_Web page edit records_
^^^^^^^^
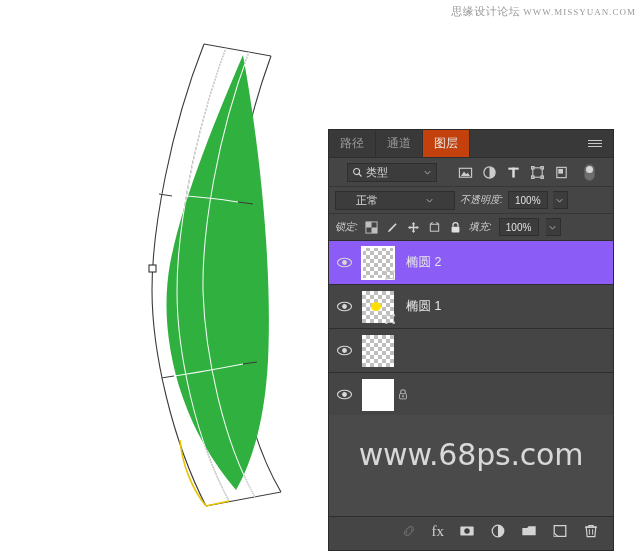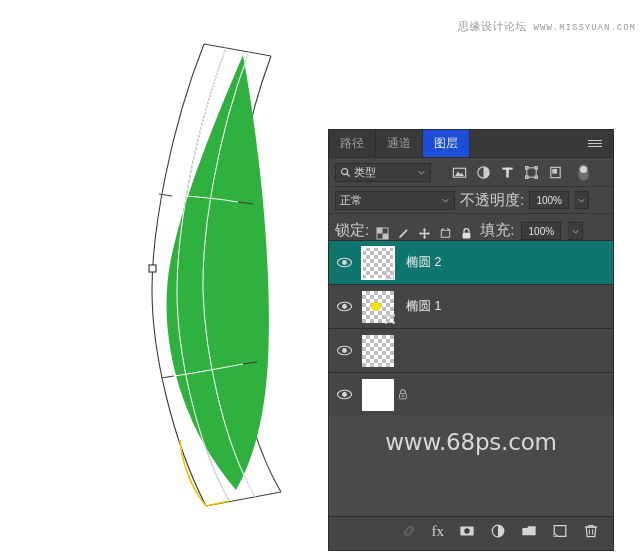"思缘设计论坛 WWW.MISSYUAN.COM" .wm-top { font-family: Liberation Mono, monospace -> Liberation Serif, serif; top: 19px -> 4px }
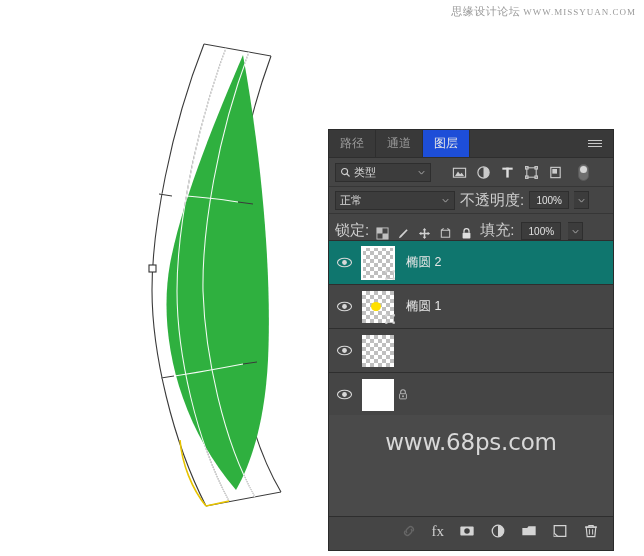"图层" .tab.active { background: #1d4ed8 -> #c2410c }
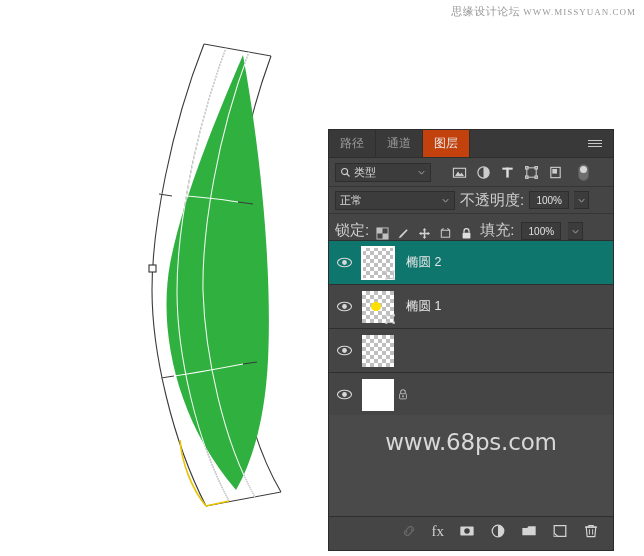"类型" .filter-row { padding: 0 6px -> 0 18px }
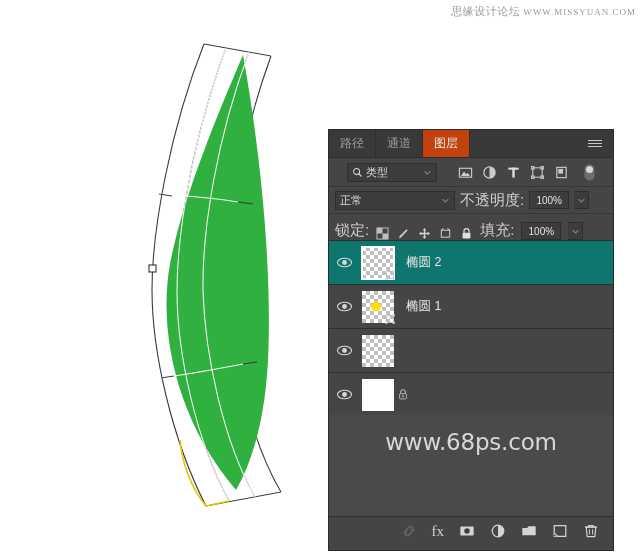"正常" .blend-select { padding: 0 4px -> 0 20px }
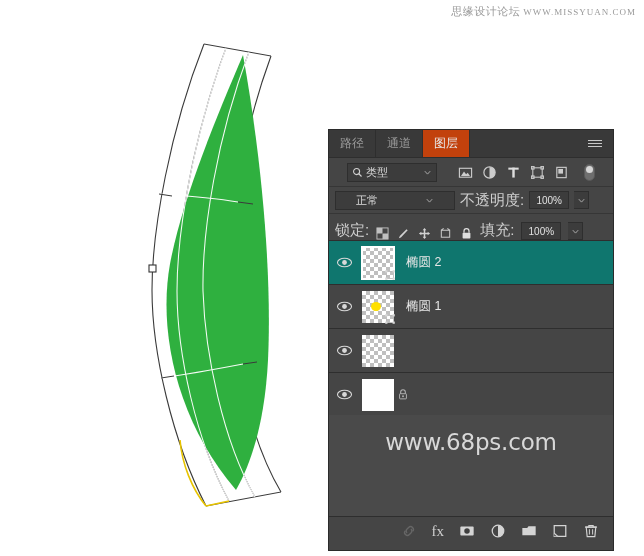"不透明度:" .inline-label { font-size: 15px -> 10px; font-style: none -> italic }
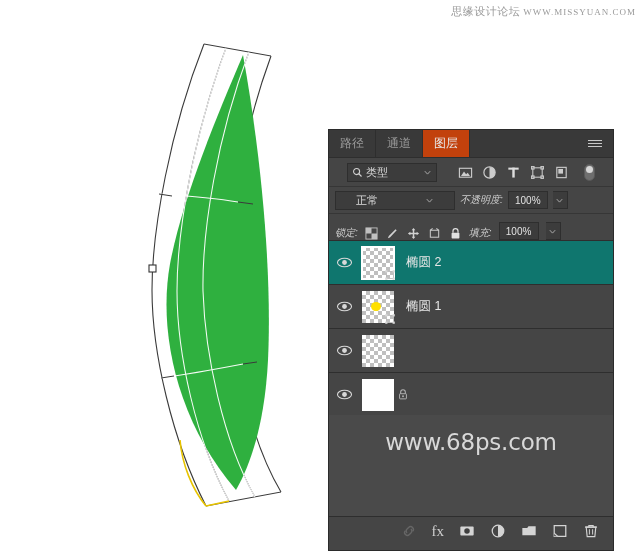"锁定:" .lock-row { align-items: flex-end -> center }
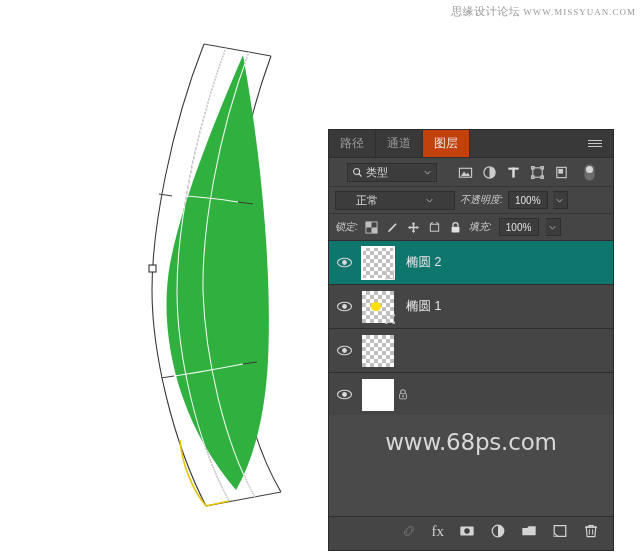"椭圆 2" .layer-row.selected { background: #0f766e -> #8b5cf6 }
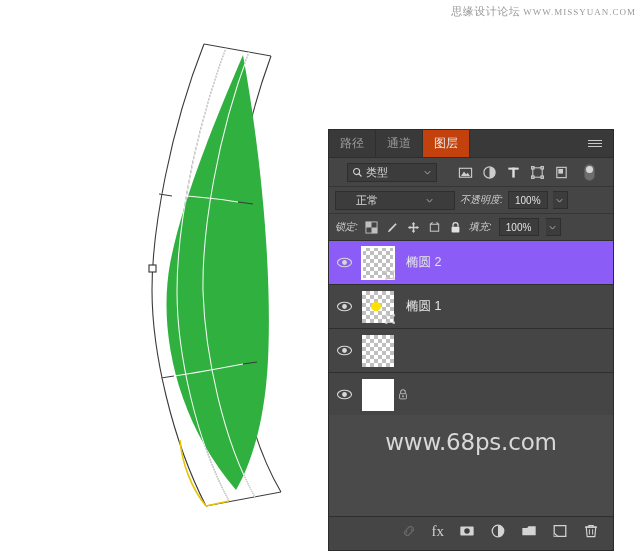"www.68ps.com" .wm-panel { font-size: 23px -> 30px; top: 14px -> 22px }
^^^^^^^^
_YOUR TASK_
Exactly as written, restate all of the data, leaving out the images.

_TASK SOLUTION_
"思缘设计论坛 WWW.MISSYUAN.COM" .wm-top { font-family: Liberation Mono, monospace -> Liberation Serif, serif; top: 19px -> 4px }
"图层" .tab.active { background: #1d4ed8 -> #c2410c }
"类型" .filter-row { padding: 0 6px -> 0 18px }
"正常" .blend-select { padding: 0 4px -> 0 20px }
"不透明度:" .inline-label { font-size: 15px -> 10px; font-style: none -> italic }
"锁定:" .lock-row { align-items: flex-end -> center }
"椭圆 2" .layer-row.selected { background: #0f766e -> #8b5cf6 }
"www.68ps.com" .wm-panel { font-size: 23px -> 30px; top: 14px -> 22px }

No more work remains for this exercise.